- Specialty: Vascular and Endovascular Surgery

= Phlegmasia alba dolens =

Phlegmasia alba dolens (also colloquially known as milk leg or white leg; not to be confused with phlegmasia cerulea dolens) is part of a spectrum of diseases related to deep vein thrombosis. Historically, it was commonly seen during pregnancy and in mothers who have just given birth. In cases of pregnancy, it is most often seen during the third trimester, resulting from a compression of the left common iliac vein against the pelvic rim by the enlarged uterus. Today, this disease is most commonly (40% of the time) related to some form of underlying malignancy. Hypercoagulability (a propensity to clot formation) is a well-known state that occurs in many cancer states. The incidence of this disease is not well reported.

==Cause==
The disease presumably begins with a deep vein thrombosis that progresses to total occlusion of the deep venous system. It is at this stage that it is called phlegmasia alba dolens. It is a sudden (acute) process. The leg, then, must rely on the superficial venous system for drainage. The superficial system is not adequate to handle the large volume of blood being delivered to the leg via the arterial system. The result is edema, pain and a white appearance (alba) of the leg.

The next step in the disease progression is occlusion of the superficial venous system, thereby preventing all venous outflow from the extremity.
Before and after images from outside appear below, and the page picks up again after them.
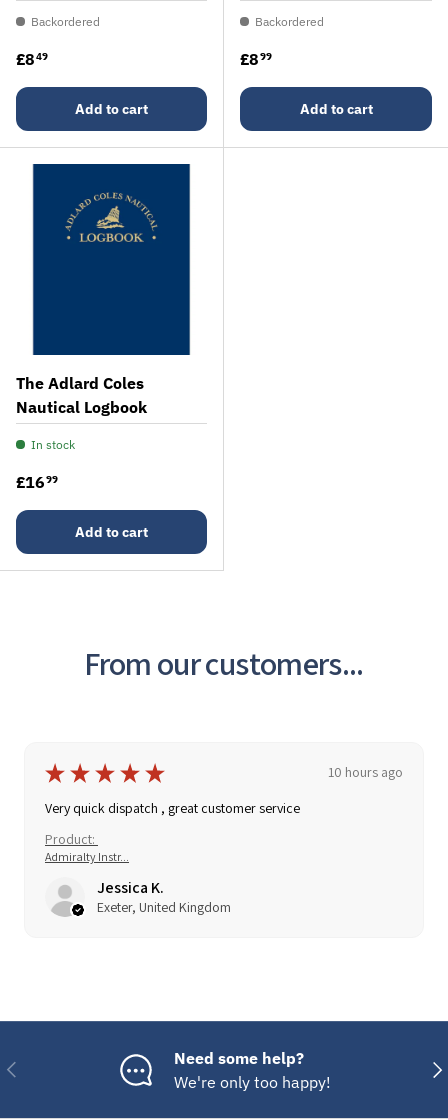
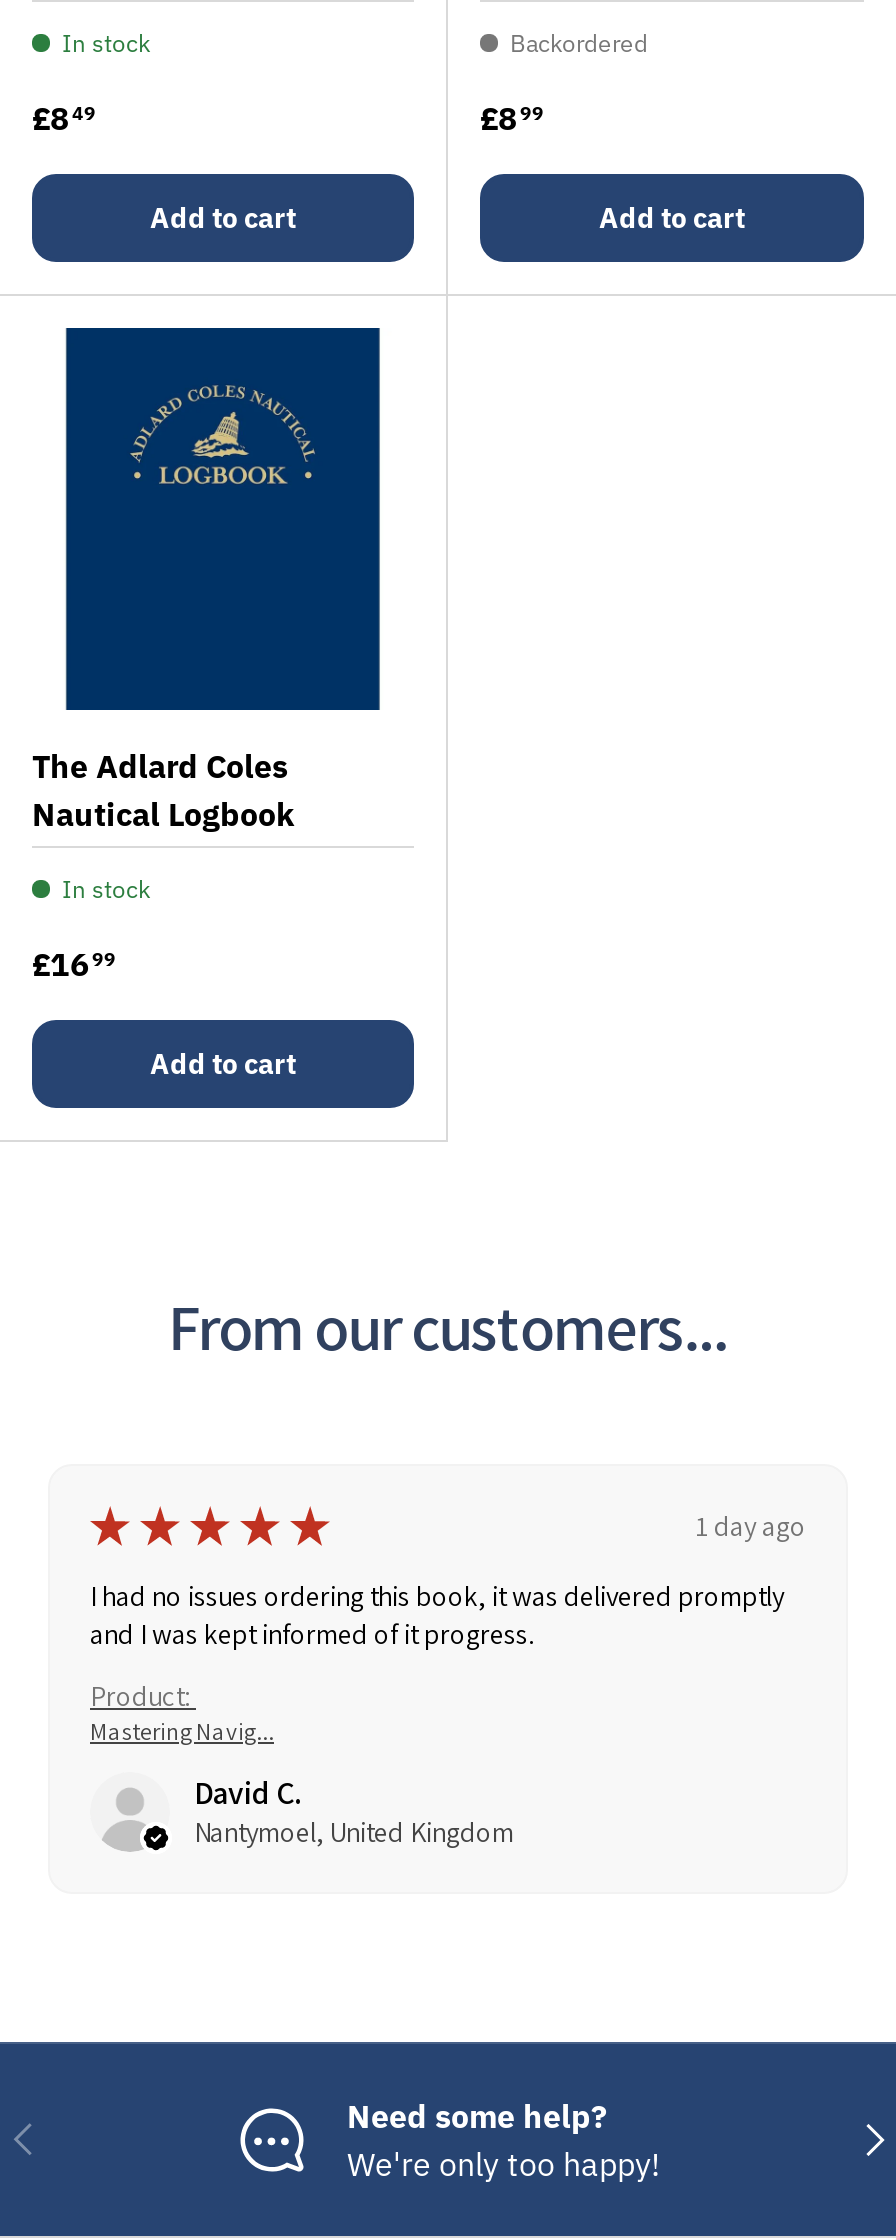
- Backordered
+ In stock

- 10 hours ago
+ 1 day ago

- Very quick dispatch , great customer service
+ I had no issues ordering this book, it was delivered promptly
+ and I was kept informed of it progress.

- Admiralty Instr...
+ Mastering Navig...

- Jessica K.
- Exeter, United Kingdom
+ David C.
+ Nantymoel, United Kingdom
At this stage it is called phlegmasia cerulea dolens. The leg becomes more swollen and increasingly more painful. Additionally, the edema and loss of venous outflow impedes the arterial inflow. Ischemia with progression to gangrene are potential consequences. Phlegmasia alba dolens is distinguished, clinically, from phlegmasia cerulea dolens in that there is no ischemia and congestion. In severe cases of venous obstruction the arterial pulse may gradually disappear and venous gangrene may ensue.

==Diagnosis==
The condition can be identified clinically & as early as possible to prevent further deterioration & complications like embolism, ischaemic necrosis, and gangrene. The diagnosis is confirmed with Doppler ultrasound of the veins of the affected leg, and occasionally other imaging modalities.

==Treatment==
The mainstay of the treatment of deep vein thrombosis is with anticoagulation, but in very large DVTs various other modalities may be used to reduce the risk of complications. This may be surgical thrombectomy or catheter-directed thrombolysis.

== Etymology ==
Phlegmasia alba dolens literally means "painful white edema". It received the name "milk leg" because it was once thought to be caused by the metastasis of milk.